(PROVIDED INFORMATION)
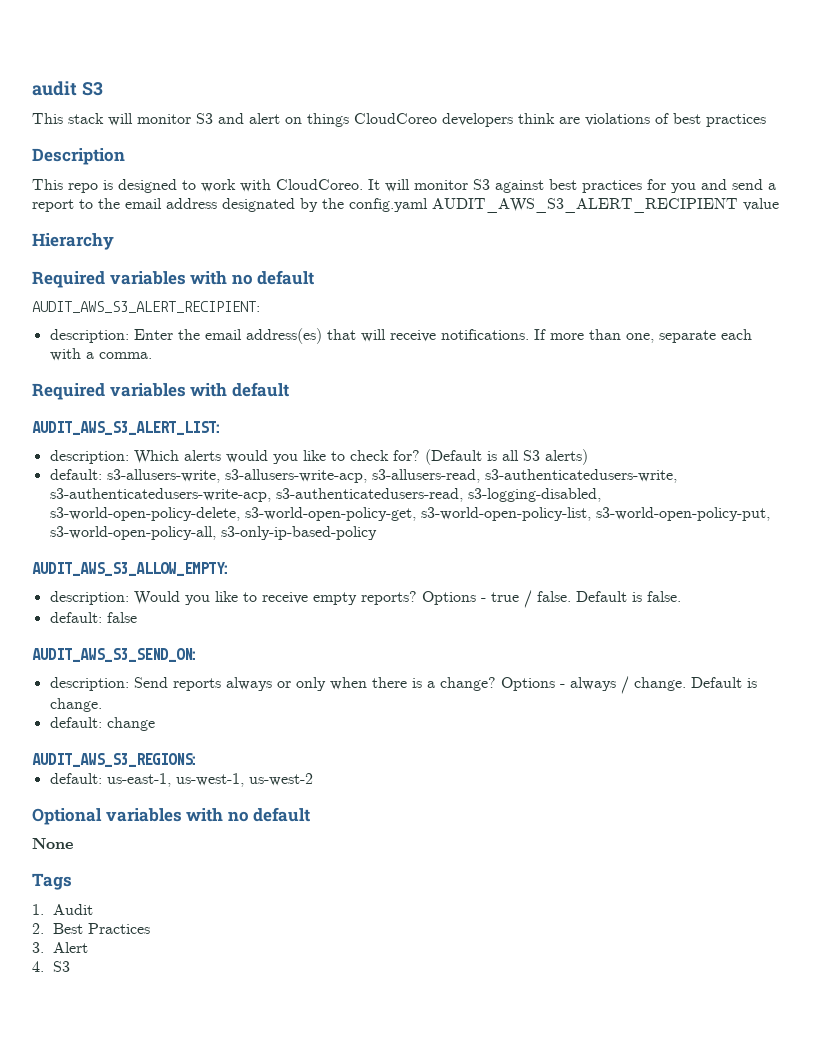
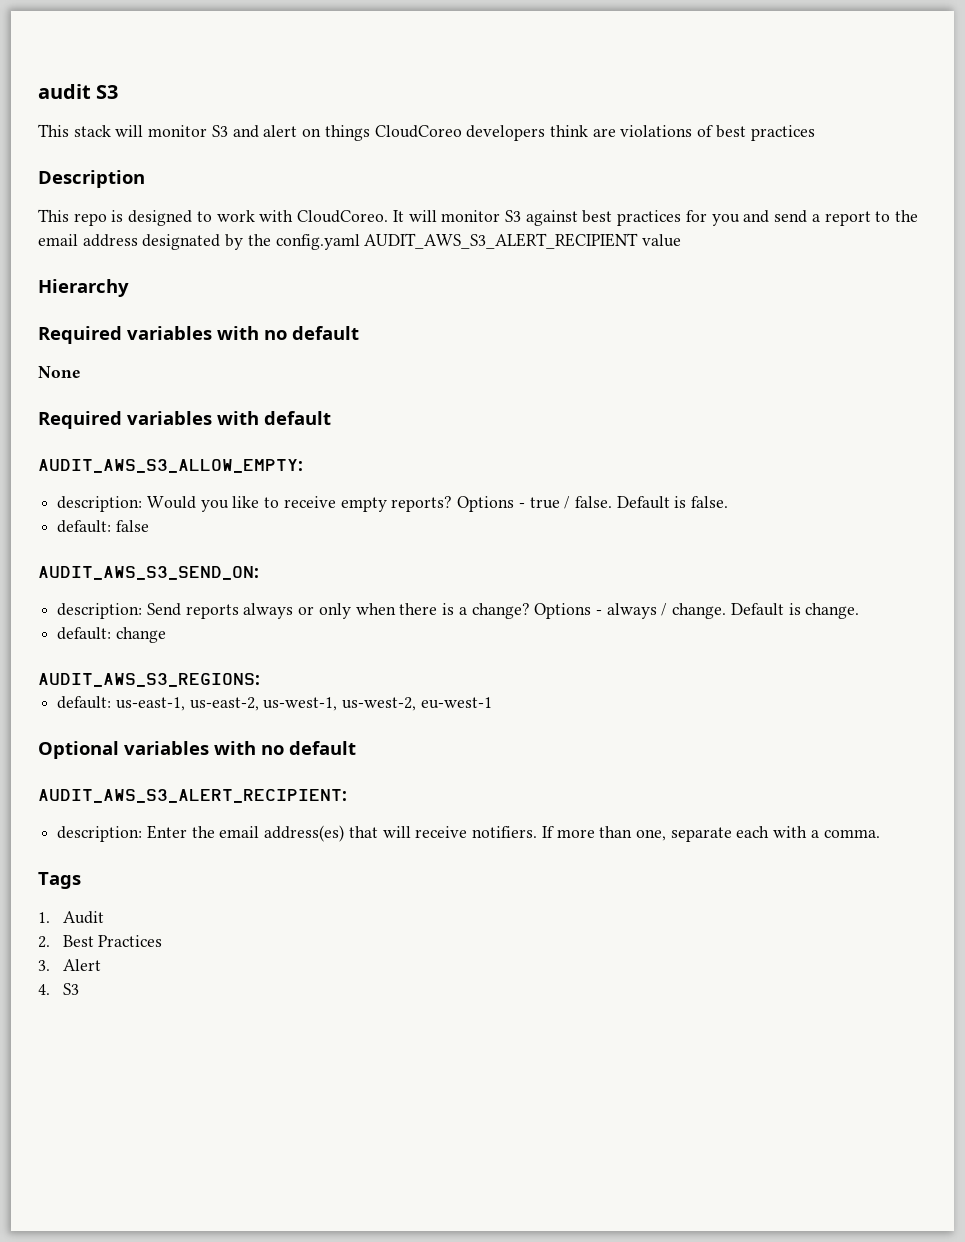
[32,301,260,313] [49,328,752,344] [49,348,152,361] [32,382,289,400] [32,421,220,435] [49,449,588,465] [49,469,677,483] [49,488,601,502] [49,507,770,521] [49,526,377,540] AUDIT_AWS_S3_ALERT_RECIPIENT: // description: Enter the email address(es) that will receive notifications. If more than one, separate each with a comma. // Required variables with default // AUDIT_AWS_S3_ALERT_LIST: // description: Which alerts would you like to check for? (Default is all S3 alerts) // default: s3-allusers-write, s3-allusers-write-acp, s3-allusers-read, s3-authenticatedusers-write, s3-authenticatedusers-write-acp, s3-authenticatedusers-read, s3-logging-disabled, s3-world-open-policy-delete, s3-world-open-policy-get, s3-world-open-policy-list, s3-world-open-policy-put, s3-world-open-policy-all, s3-only-ip-based-policy -> [38,366,81,378] [38,411,331,429] None // Required variables with default
[175,773,313,787] us-west-1, us-west-2 -> [189,697,492,711] us-east-2, us-west-1, us-west-2, eu-west-1
[32,838,73,849] // None -> [38,789,347,803] [57,825,880,842] // AUDIT_AWS_S3_ALERT_RECIPIENT: // description: Enter the email address(es) that will receive notifiers. If more than one, separate each with a comma.

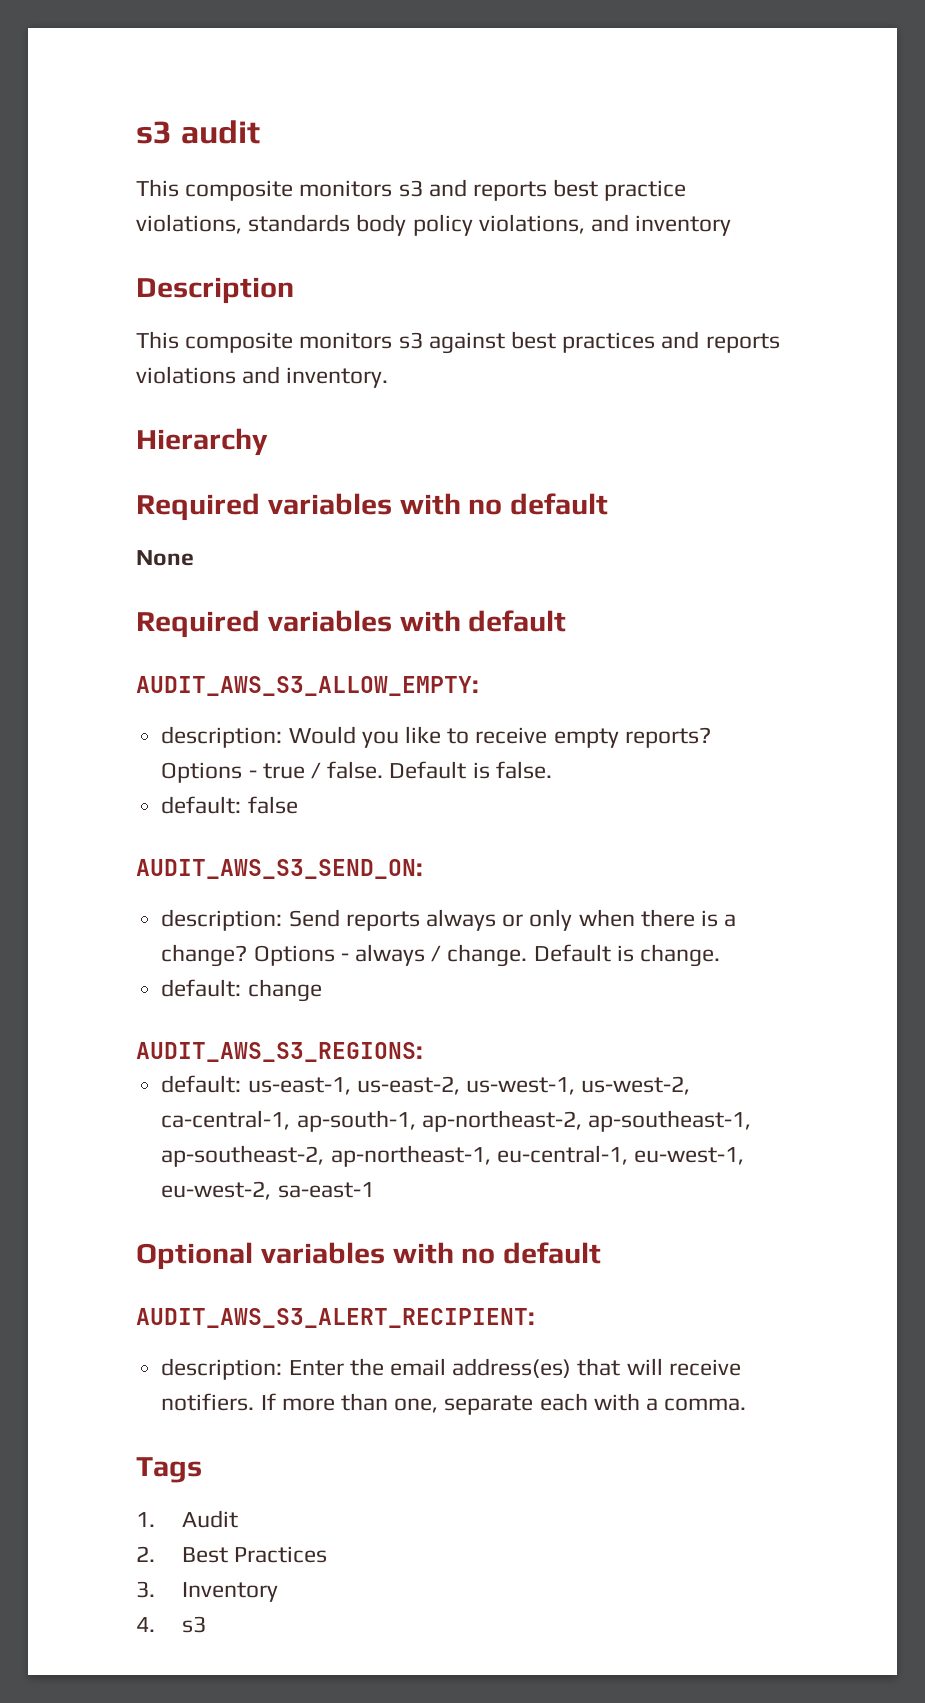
(38, 91) none -> [136,121,172,144] s3
[96,85,119,99] [38,124,815,141] [38,170,145,188] [38,209,918,226] [38,233,682,250] S3 // This stack will monitor S3 and alert on things CloudCoreo developers think are violations of best practices // Description // This repo is designed to work with CloudCoreo. It will monitor S3 against best practices for you and send a report to the email address designated by the config.yaml AUDIT_AWS_S3_ALERT_RECIPIENT value -> [136,179,687,201] [136,214,732,236] [136,277,294,304] [136,331,780,354] [136,366,389,388] // This composite monitors s3 and reports best practice violations, standards body policy violations, and inventory // Description // This composite monitors s3 against best practices and reports violations and inventory.
[420,697,492,709] eu-west-1 -> [161,1110,751,1132] [161,1145,744,1167] [161,1181,374,1200] ca-central-1, ap-south-1, ap-northeast-2, ap-southeast-1, ap-southeast-2, ap-northeast-1, eu-central-1, eu-west-1, eu-west-2, sa-east-1
[62,959,101,971] Alert -> [181,1582,278,1602] Inventory
[62,983,79,995] S3 -> [181,1616,206,1633] s3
(End PROVIDED INFORMATION)
• **TRY IT**: Output exactly, and only, the lines running from the one that contains "[420,697,492,709] eu-west-1 ->" through the last line of the entries above.

• **RESPONSE FOR THIS EXERCISE**:
[420,697,492,709] eu-west-1 -> [161,1110,751,1132] [161,1145,744,1167] [161,1181,374,1200] ca-central-1, ap-south-1, ap-northeast-2, ap-southeast-1, ap-southeast-2, ap-northeast-1, eu-central-1, eu-west-1, eu-west-2, sa-east-1
[62,959,101,971] Alert -> [181,1582,278,1602] Inventory
[62,983,79,995] S3 -> [181,1616,206,1633] s3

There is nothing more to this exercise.